> **EXERCISE DIRECTIONS**: For the material below, set down exactly the lines between the one containing "- 37,540 total views" and the last line, both included, leaving every picture out.

> **EXERCISE MATERIALS**:
»»

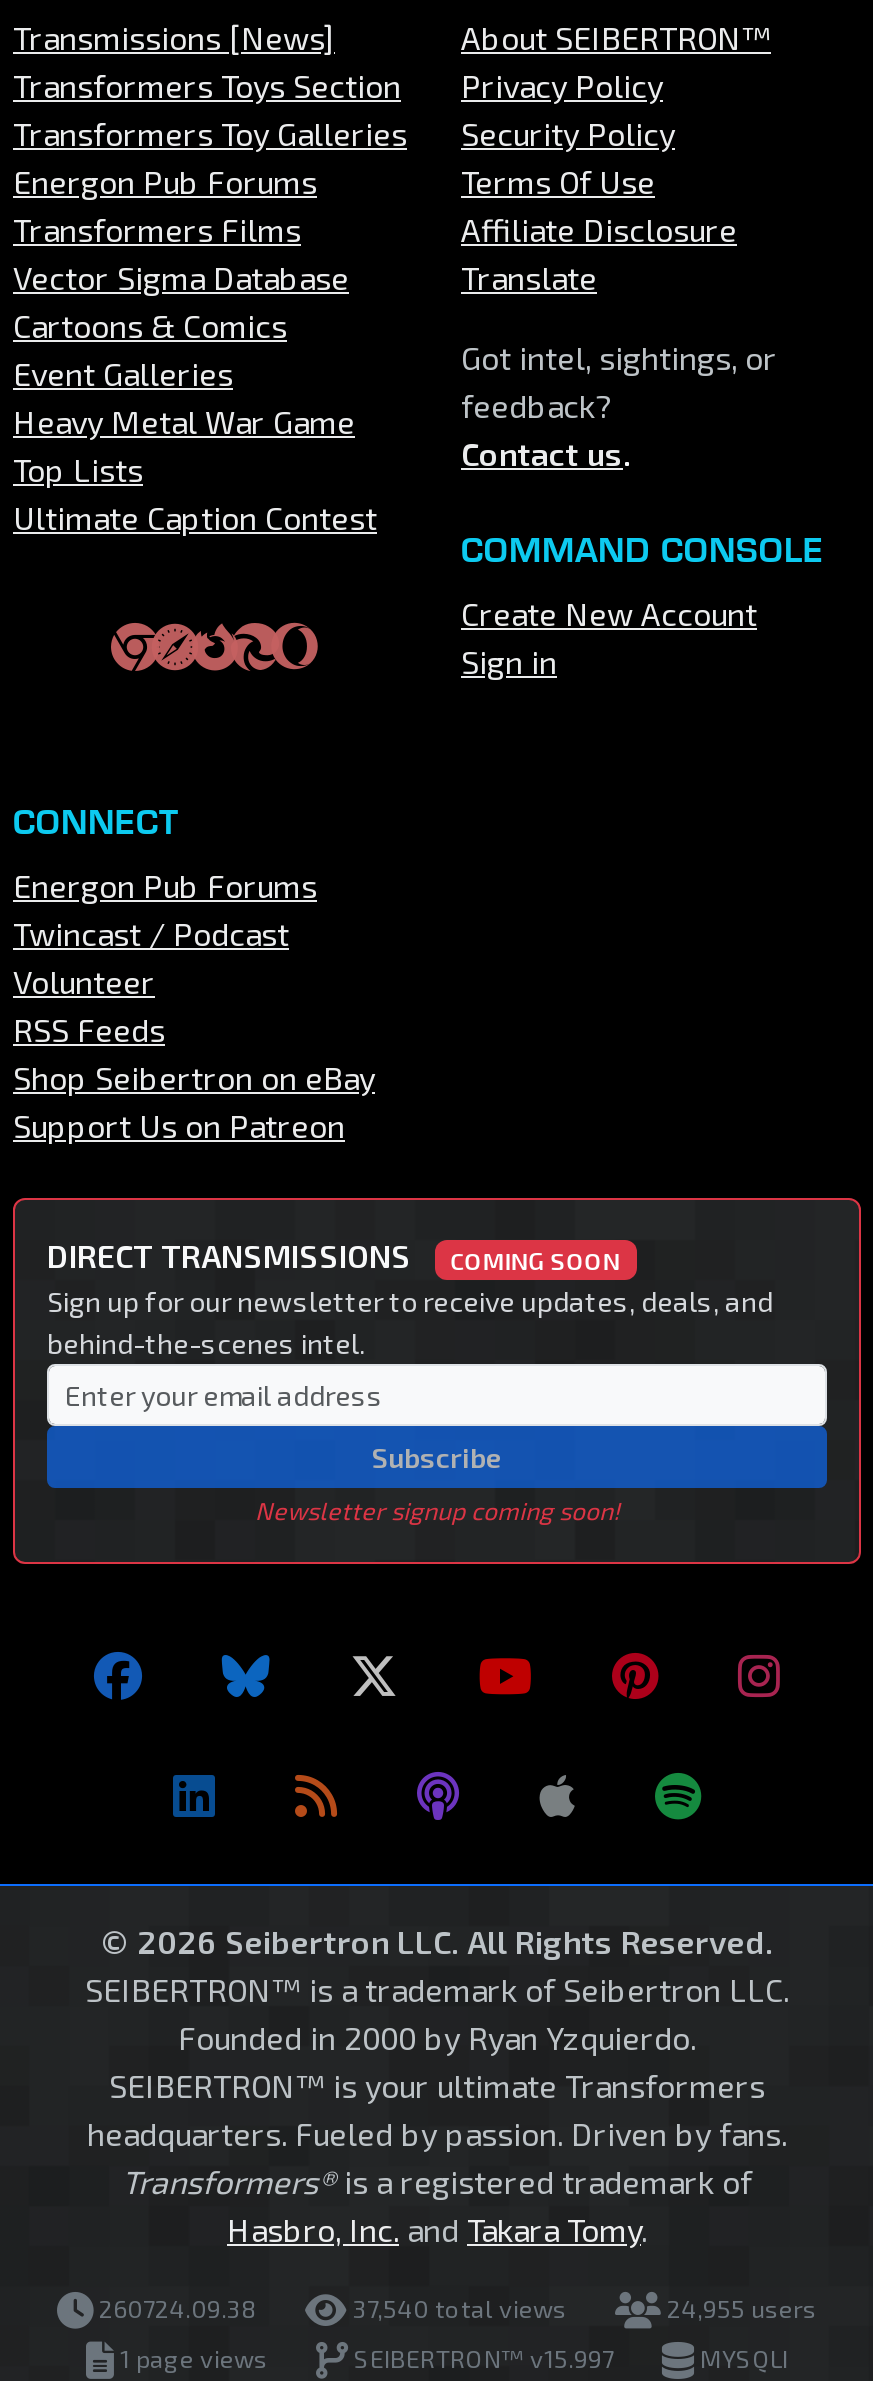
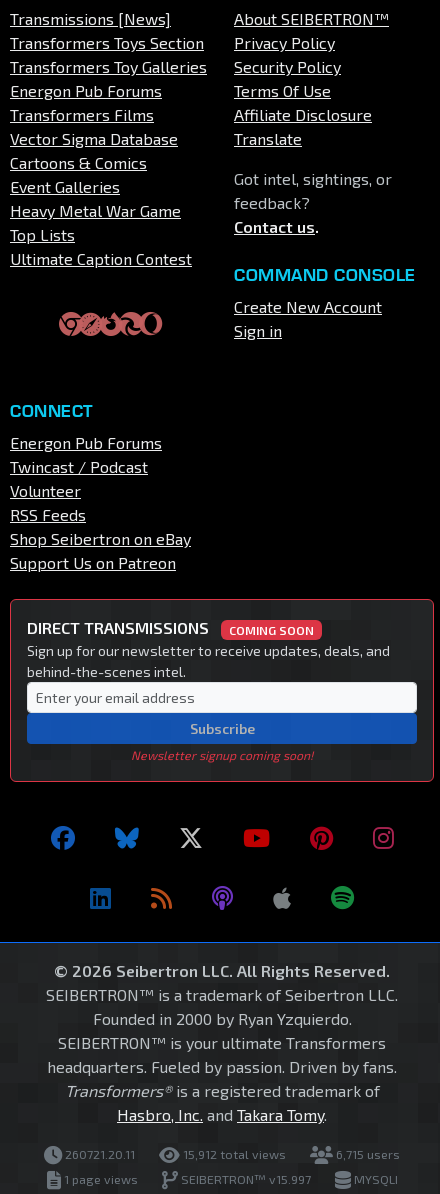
- 260724.09.38
+ 260721.20.11

- 37,540 total views
+ 15,912 total views

- 24,955 users
+ 6,715 users
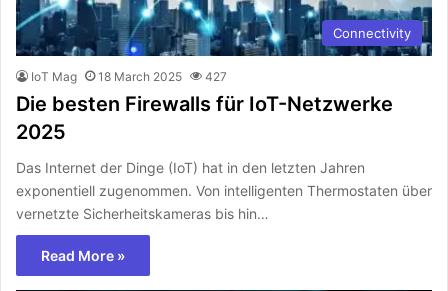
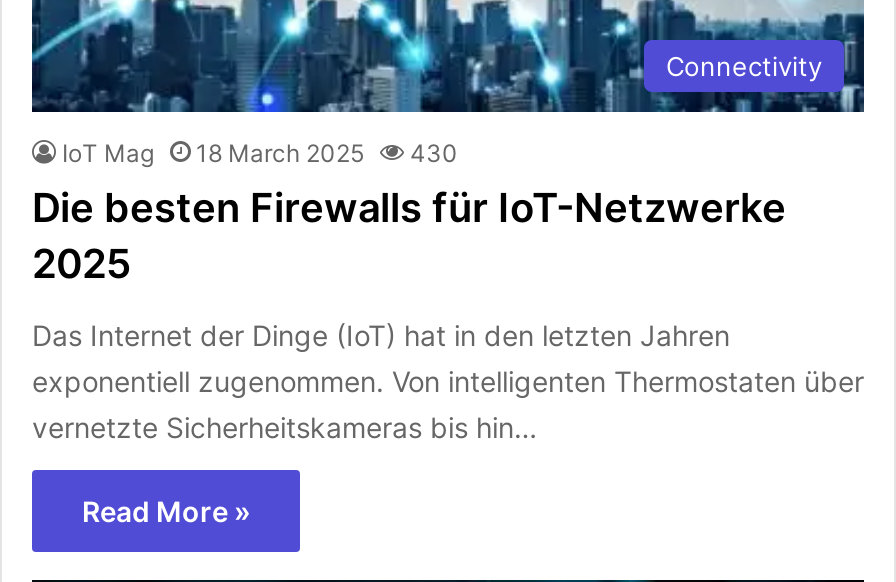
- IoT Mag 18 March 2025 427
+ IoT Mag 18 March 2025 430
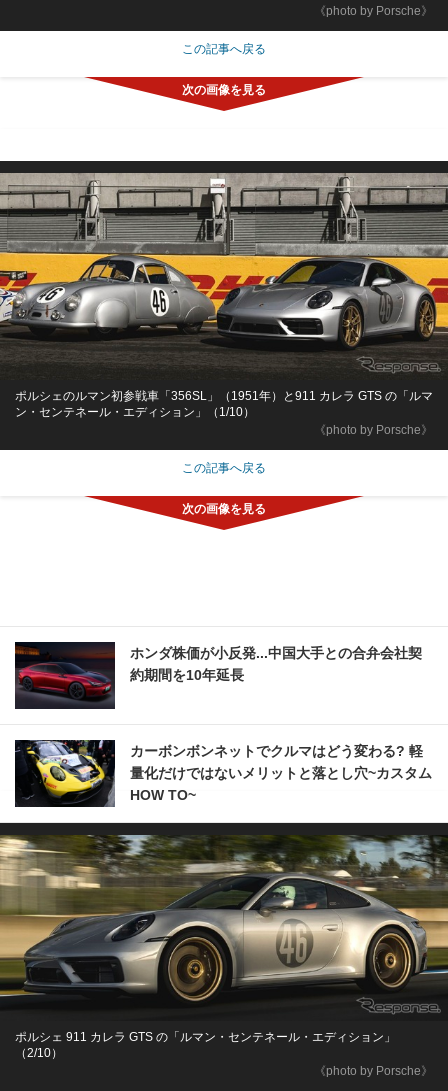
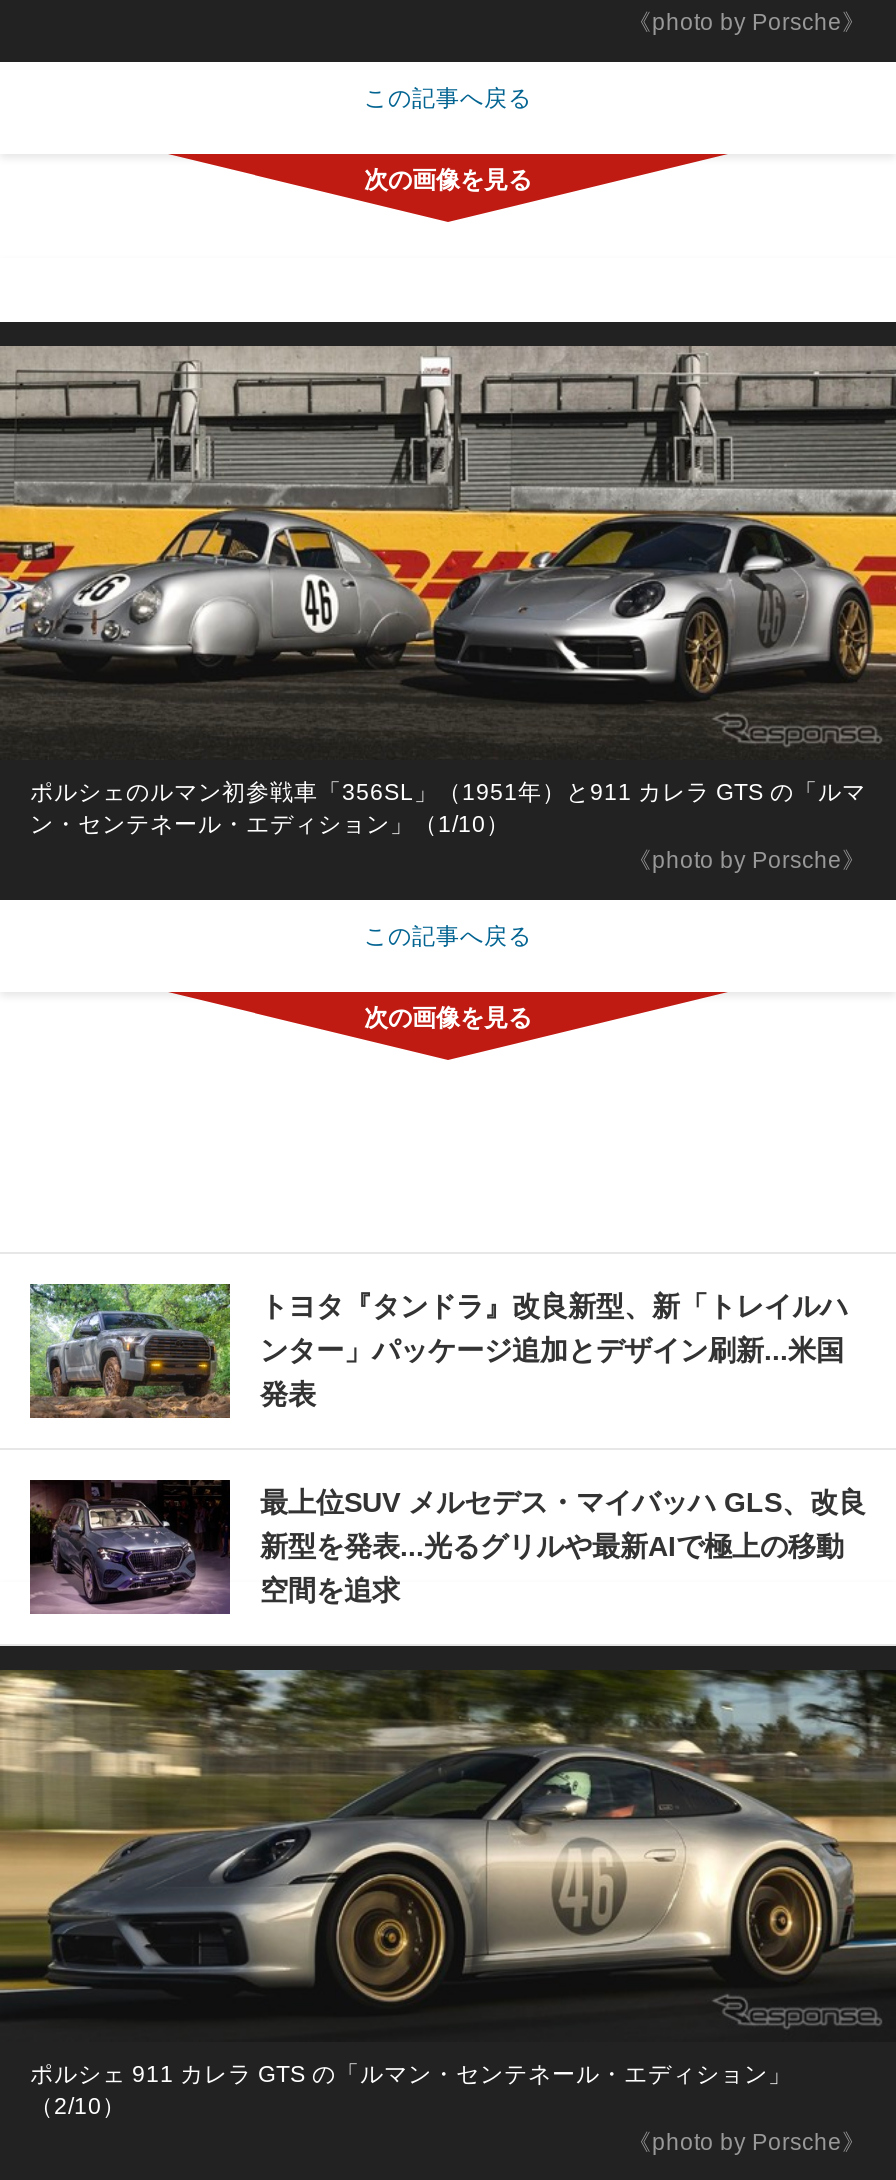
- [image]
- ホンダ株価が小反発...中国大手との合弁会社契
- 約期間を10年延長
+ [image]
+ トヨタ『タンドラ』改良新型、新「トレイルハ
+ ンター」パッケージ追加とデザイン刷新...米国
+ 発表

- [image]
- カーボンボンネットでクルマはどう変わる? 軽
- 量化だけではないメリットと落とし穴~カスタム
- HOW TO~
+ [image]
+ 最上位SUV メルセデス・マイバッハ GLS、改良
+ 新型を発表...光るグリルや最新AIで極上の移動
+ 空間を追求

««

> **RESULT**:
- 37,540 total views
+ 15,912 total views

- 24,955 users
+ 6,715 users
- IoT Mag 18 March 2025 427
+ IoT Mag 18 March 2025 430
- [image]
- ホンダ株価が小反発...中国大手との合弁会社契
- 約期間を10年延長
+ [image]
+ トヨタ『タンドラ』改良新型、新「トレイルハ
+ ンター」パッケージ追加とデザイン刷新...米国
+ 発表

- [image]
- カーボンボンネットでクルマはどう変わる? 軽
- 量化だけではないメリットと落とし穴~カスタム
- HOW TO~
+ [image]
+ 最上位SUV メルセデス・マイバッハ GLS、改良
+ 新型を発表...光るグリルや最新AIで極上の移動
+ 空間を追求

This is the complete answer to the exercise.